--- Data section ---
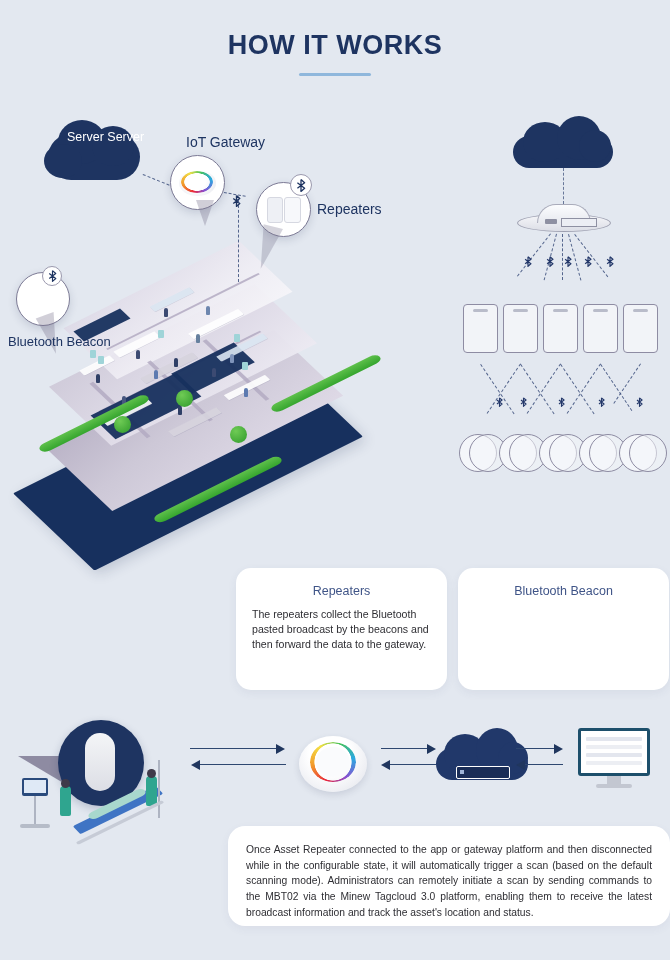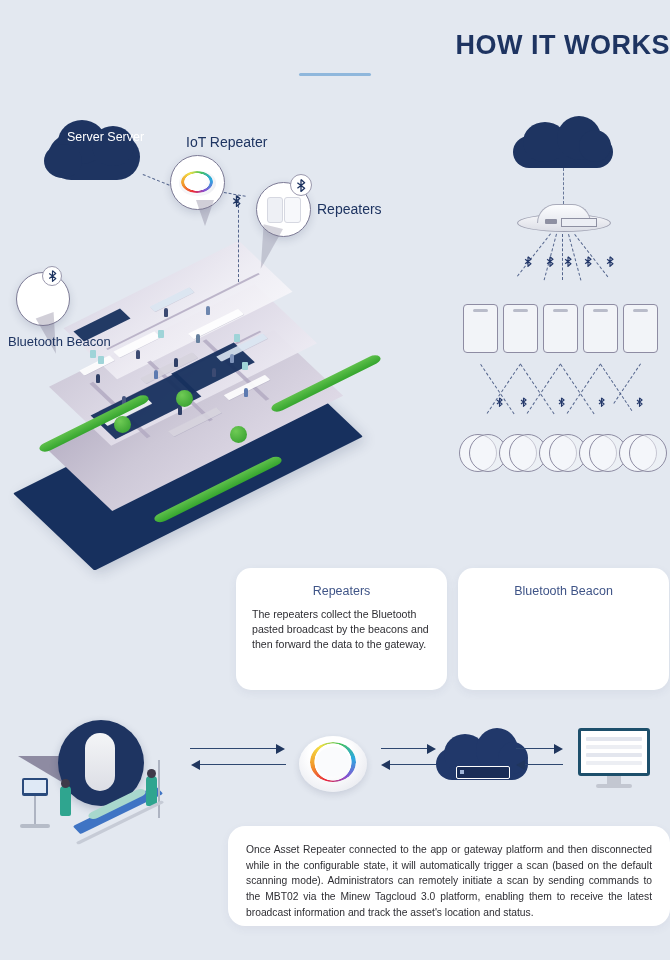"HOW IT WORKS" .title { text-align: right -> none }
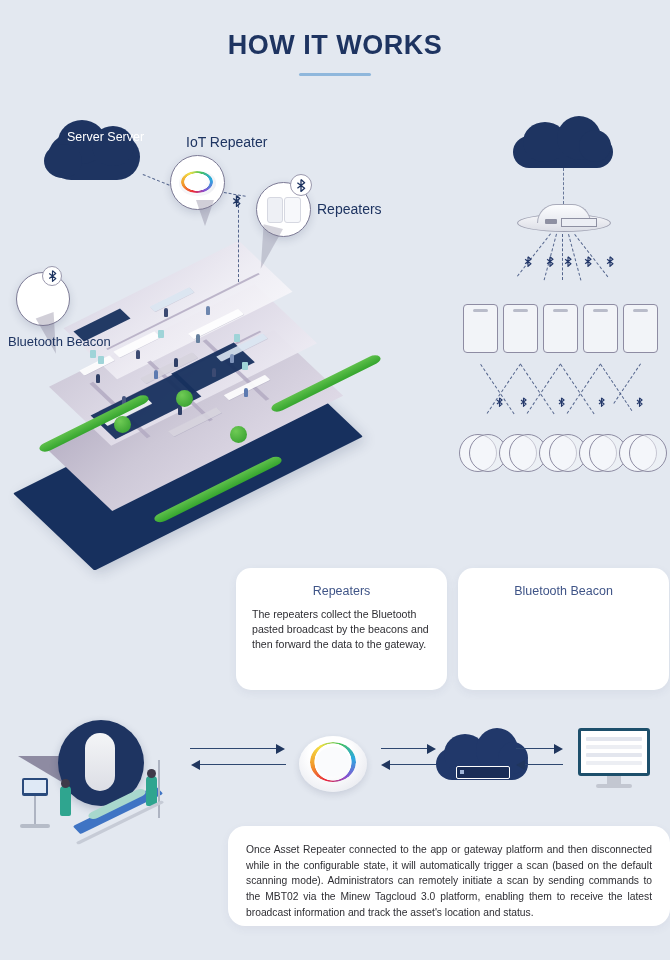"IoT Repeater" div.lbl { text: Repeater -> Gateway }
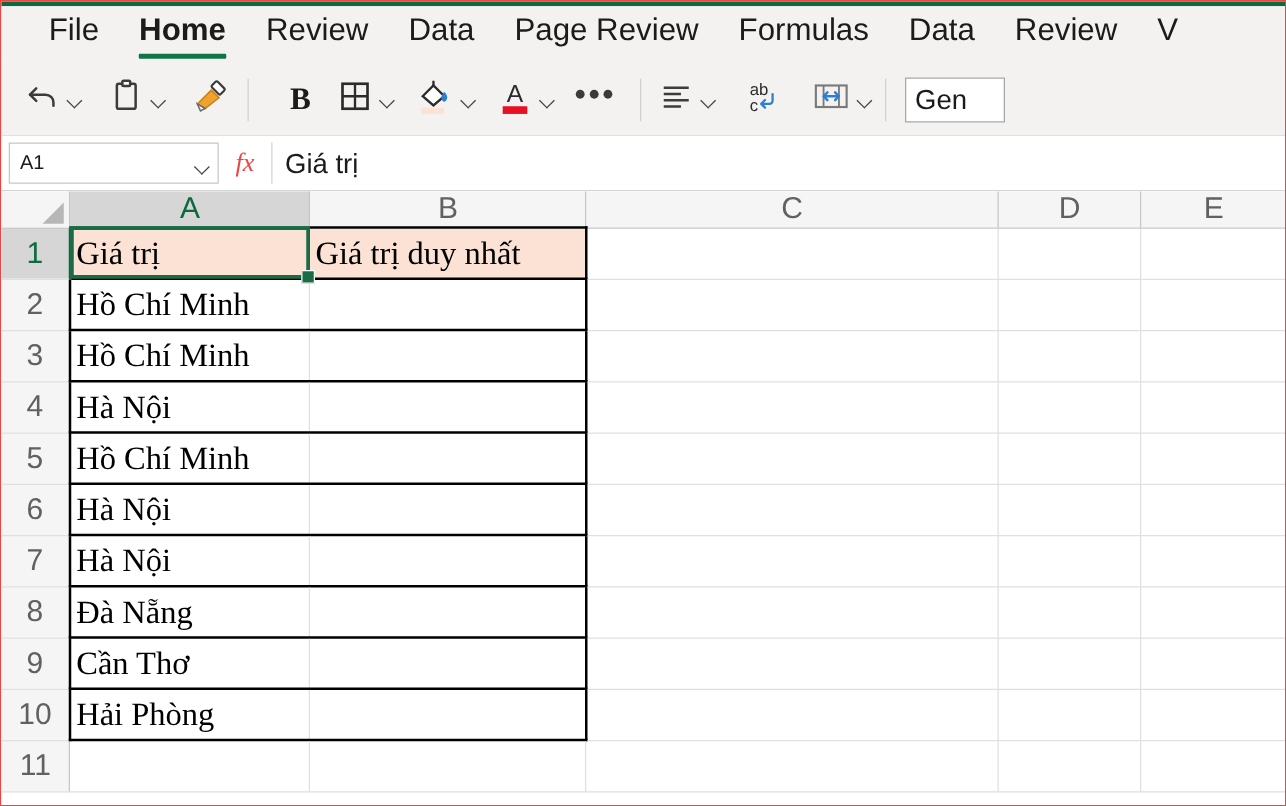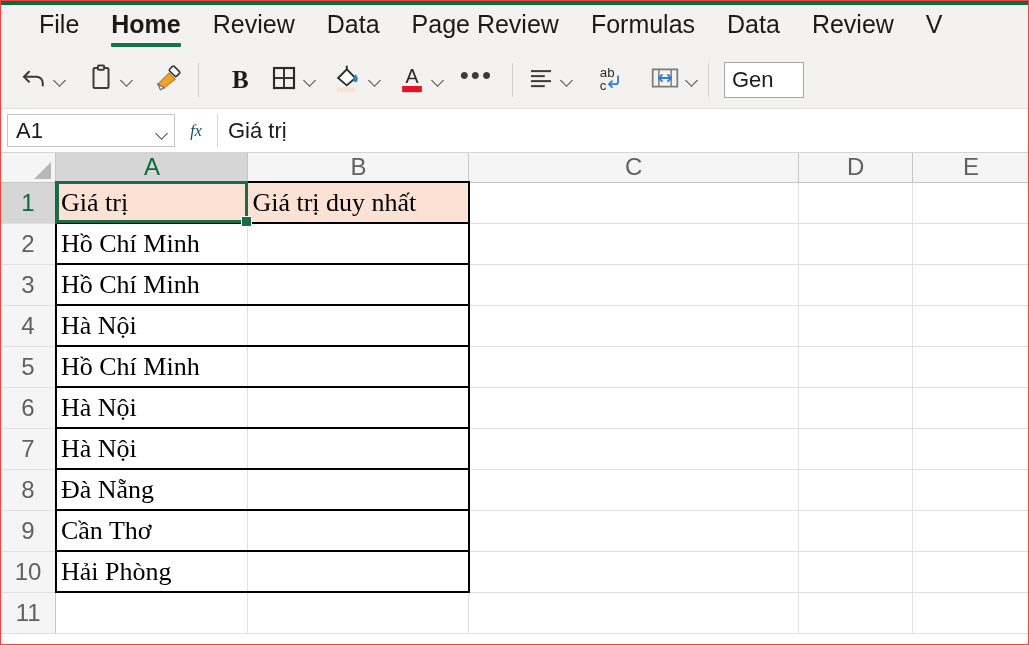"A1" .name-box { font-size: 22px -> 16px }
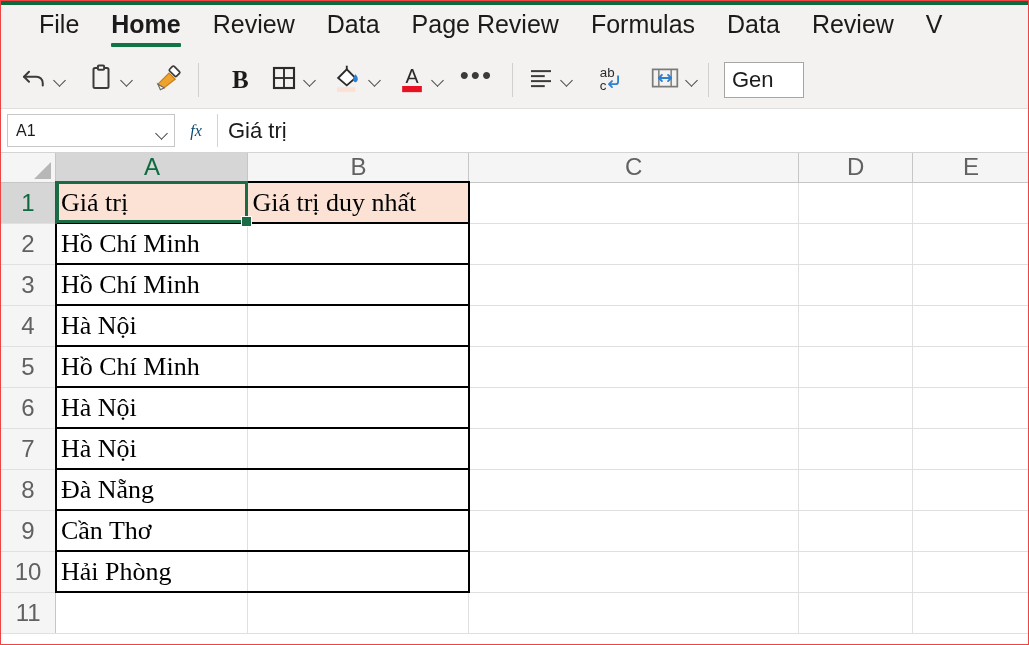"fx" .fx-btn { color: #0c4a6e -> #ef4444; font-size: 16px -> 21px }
---
--- Data section ---
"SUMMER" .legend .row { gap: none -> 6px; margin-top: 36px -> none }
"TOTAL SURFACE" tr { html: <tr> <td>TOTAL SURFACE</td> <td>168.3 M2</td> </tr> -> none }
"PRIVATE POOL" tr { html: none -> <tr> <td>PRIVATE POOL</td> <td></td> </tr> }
---
◆ Task item ◆
After locating the line with "html: <tr> <td>TOTAL" in the material above, return it and each line after it exactly, ending at the line with "html: none ->".

◆ Solution to this problem ◆
"TOTAL SURFACE" tr { html: <tr> <td>TOTAL SURFACE</td> <td>168.3 M2</td> </tr> -> none }
"PRIVATE POOL" tr { html: none -> <tr> <td>PRIVATE POOL</td> <td></td> </tr> }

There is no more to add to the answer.